▽
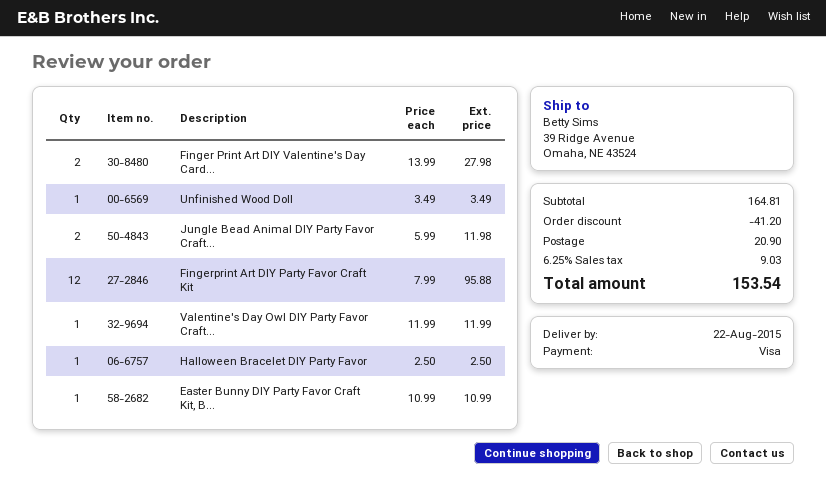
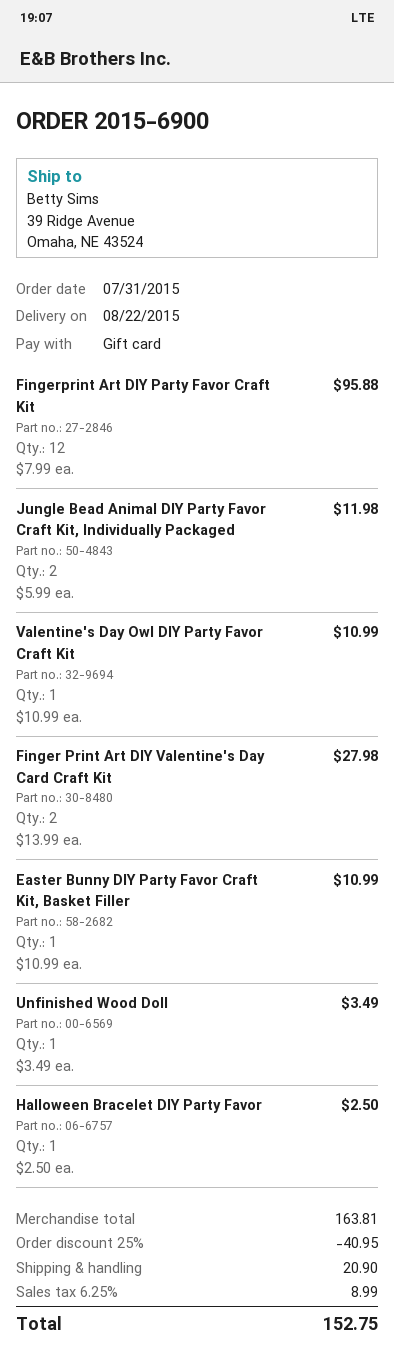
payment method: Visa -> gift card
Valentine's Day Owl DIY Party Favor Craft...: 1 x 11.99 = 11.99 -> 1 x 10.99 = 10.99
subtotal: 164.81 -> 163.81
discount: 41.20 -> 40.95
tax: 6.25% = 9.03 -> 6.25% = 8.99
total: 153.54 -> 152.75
△
*THE TASK*. The result should be an exact copy of the material, containing no pictures.

*THE COMPLETED TASK*.
payment method: Visa -> gift card
Valentine's Day Owl DIY Party Favor Craft...: 1 x 11.99 = 11.99 -> 1 x 10.99 = 10.99
subtotal: 164.81 -> 163.81
discount: 41.20 -> 40.95
tax: 6.25% = 9.03 -> 6.25% = 8.99
total: 153.54 -> 152.75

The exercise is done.